## What to produce
Reprint each record exactly. Pictures are not reprinted.
***
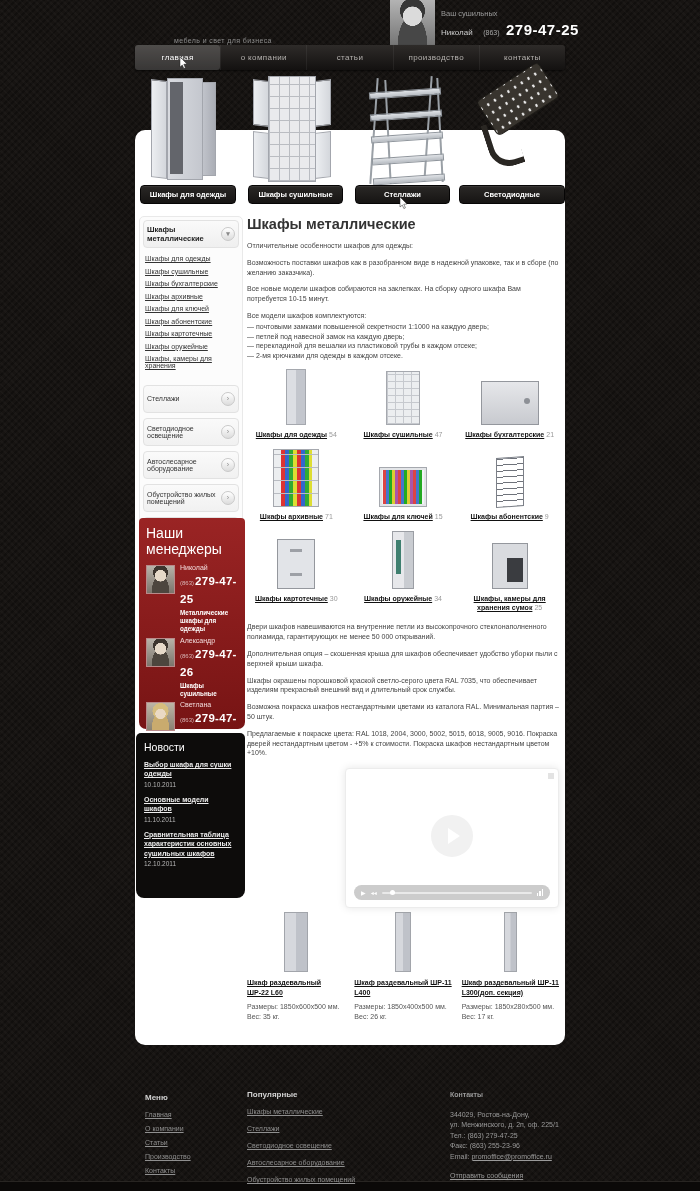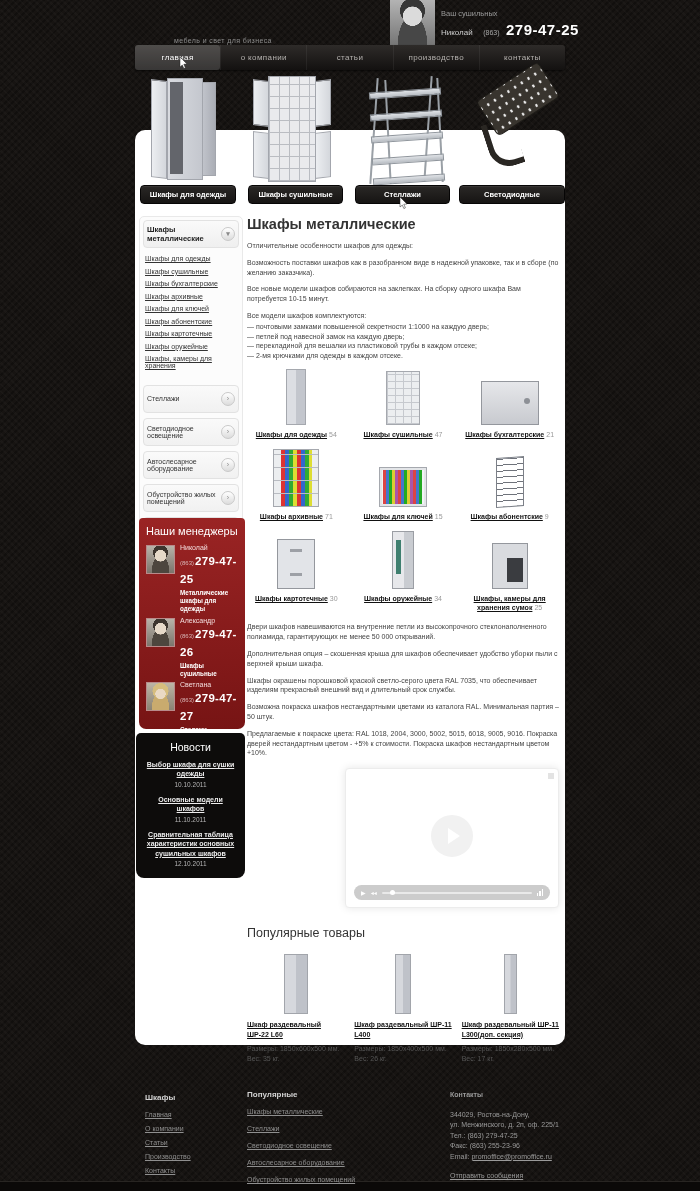--- a/index.html
+++ b/index.html
@@ -76,7 +76,7 @@
   
   .red{position:absolute;left:139px;top:518px;width:106px;height:211px;z-index:5;
     background:linear-gradient(#9a2424,#771414);border-radius:4px 4px 7px 7px;box-sizing:border-box;padding:7px 7px;}
-  .red-title{color:#fff;font-size:11px;margin-bottom:7px;}
+  .red-title{color:#fff;font-size:14px;margin-bottom:7px;}
   .m-row{position:relative;min-height:45px;margin-bottom:3px;}
   .m-photo{position:absolute;left:0;top:1px;width:27px;height:27px;border:1px solid #b98a8a;}
   .m-info{margin-left:34px;}

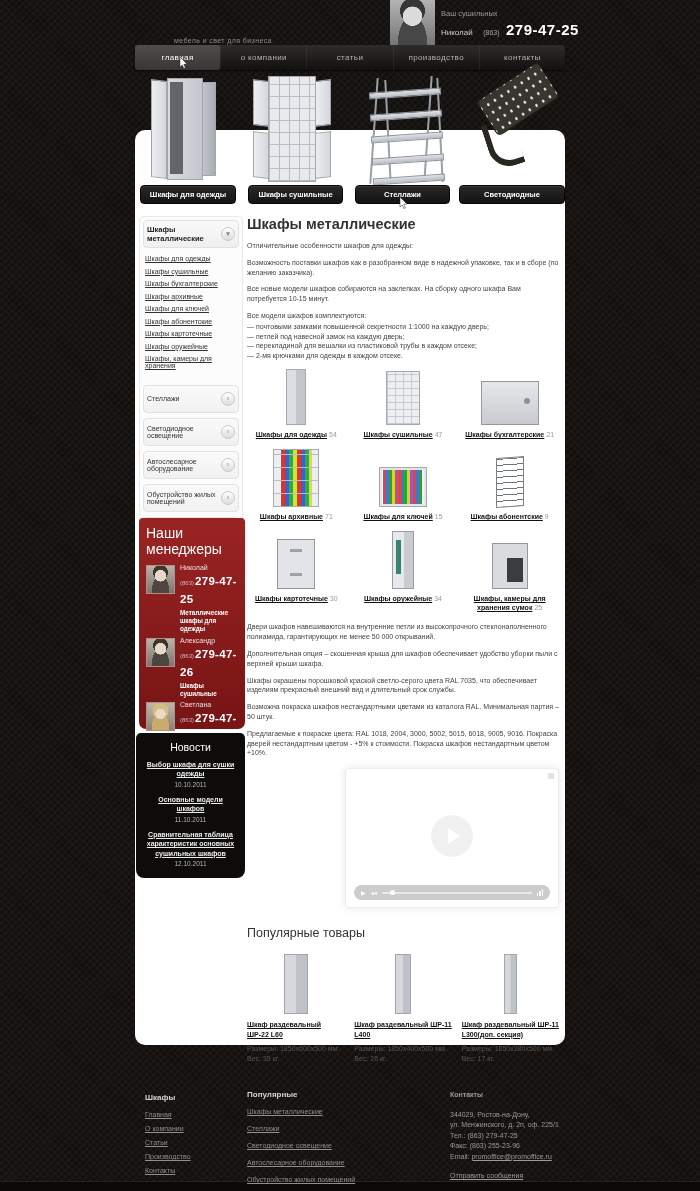--- a/index.html
+++ b/index.html
@@ -86,7 +86,7 @@
   .m-spec{color:#fff;font-size:6.3px;font-weight:bold;margin-top:2px;line-height:1.3;}
   
   .news{position:absolute;left:136px;top:733px;width:109px;z-index:5;background:#0d0c0b;
-    border-radius:5px 5px 8px 8px;box-sizing:border-box;padding:8px 8px 4px 8px;text-align:center;}
+    border-radius:5px 5px 8px 8px;box-sizing:border-box;padding:8px 8px 24px 8px;}
   .news-title{color:#fff;font-size:10.5px;margin-bottom:7px;}
   .news a{display:block;color:#ededed;font-size:7px;font-weight:bold;text-decoration:underline;line-height:1.35;}
   .news .date{color:#b5b5b5;font-size:6.5px;margin:2px 0 7px 0;}

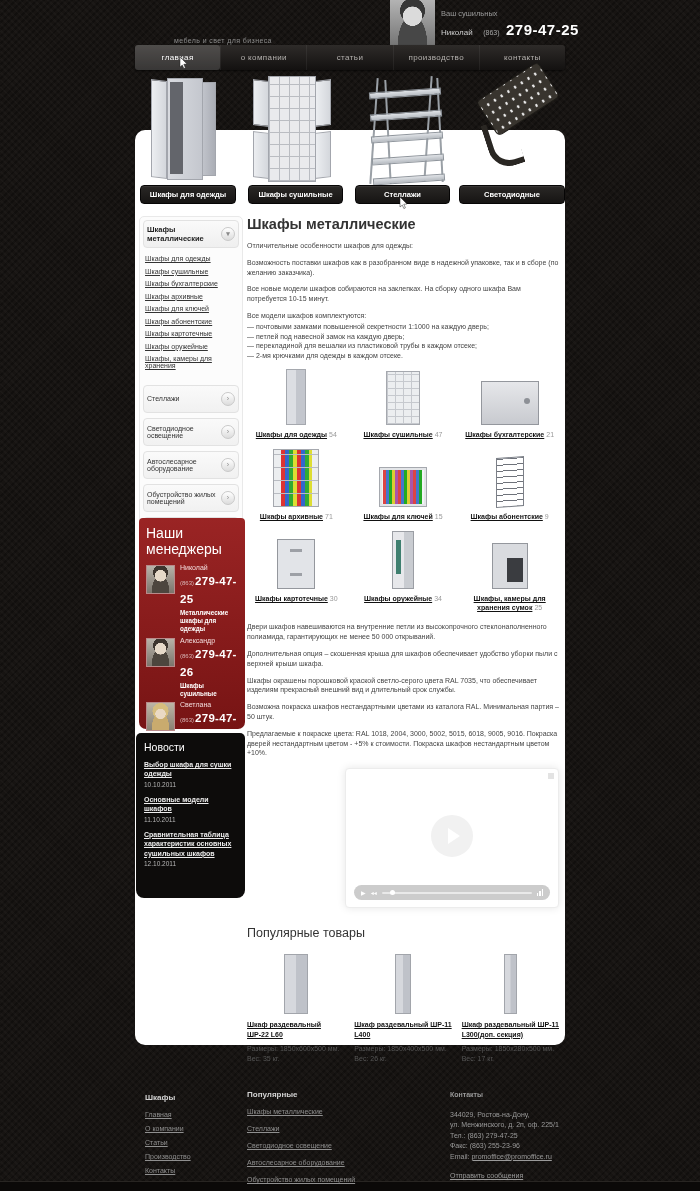--- a/index.html
+++ b/index.html
@@ -422,7 +422,6 @@
       </div>
     </div>
 
-    <div class="pop-title">Популярные товары</div>
     <div class="pop-grid">
       <div class="p-cell">
         <div class="p-img">

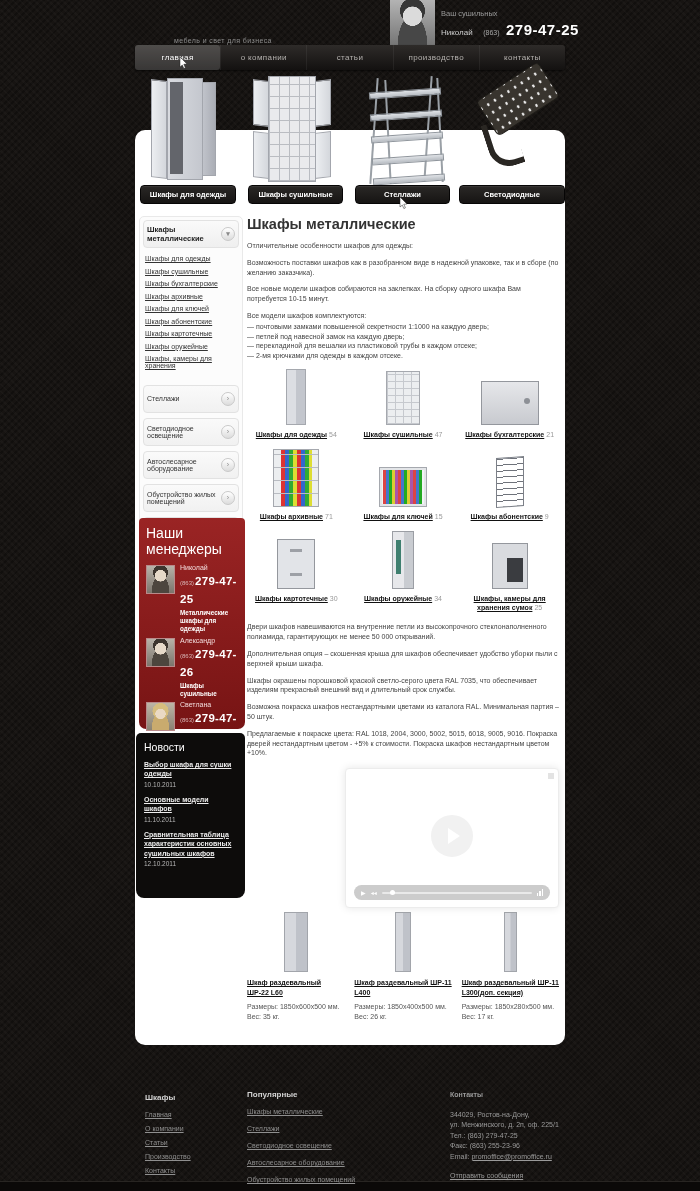--- a/index.html
+++ b/index.html
@@ -457,7 +457,7 @@
   </div>
 
   <div class="f-col f-menu" style="left:145px;top:1093px;width:90px;">
-    <div class="f-title">Шкафы</div>
+    <div class="f-title">Меню</div>
     <a>Главная</a>
     <a>О компании</a>
     <a>Статьи</a>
***
## Exercise answer
--- a/index.html
+++ b/index.html
@@ -76,7 +76,7 @@
   
   .red{position:absolute;left:139px;top:518px;width:106px;height:211px;z-index:5;
     background:linear-gradient(#9a2424,#771414);border-radius:4px 4px 7px 7px;box-sizing:border-box;padding:7px 7px;}
-  .red-title{color:#fff;font-size:11px;margin-bottom:7px;}
+  .red-title{color:#fff;font-size:14px;margin-bottom:7px;}
   .m-row{position:relative;min-height:45px;margin-bottom:3px;}
   .m-photo{position:absolute;left:0;top:1px;width:27px;height:27px;border:1px solid #b98a8a;}
   .m-info{margin-left:34px;}

--- a/index.html
+++ b/index.html
@@ -86,7 +86,7 @@
   .m-spec{color:#fff;font-size:6.3px;font-weight:bold;margin-top:2px;line-height:1.3;}
   
   .news{position:absolute;left:136px;top:733px;width:109px;z-index:5;background:#0d0c0b;
-    border-radius:5px 5px 8px 8px;box-sizing:border-box;padding:8px 8px 4px 8px;text-align:center;}
+    border-radius:5px 5px 8px 8px;box-sizing:border-box;padding:8px 8px 24px 8px;}
   .news-title{color:#fff;font-size:10.5px;margin-bottom:7px;}
   .news a{display:block;color:#ededed;font-size:7px;font-weight:bold;text-decoration:underline;line-height:1.35;}
   .news .date{color:#b5b5b5;font-size:6.5px;margin:2px 0 7px 0;}

--- a/index.html
+++ b/index.html
@@ -422,7 +422,6 @@
       </div>
     </div>
 
-    <div class="pop-title">Популярные товары</div>
     <div class="pop-grid">
       <div class="p-cell">
         <div class="p-img">

--- a/index.html
+++ b/index.html
@@ -457,7 +457,7 @@
   </div>
 
   <div class="f-col f-menu" style="left:145px;top:1093px;width:90px;">
-    <div class="f-title">Шкафы</div>
+    <div class="f-title">Меню</div>
     <a>Главная</a>
     <a>О компании</a>
     <a>Статьи</a>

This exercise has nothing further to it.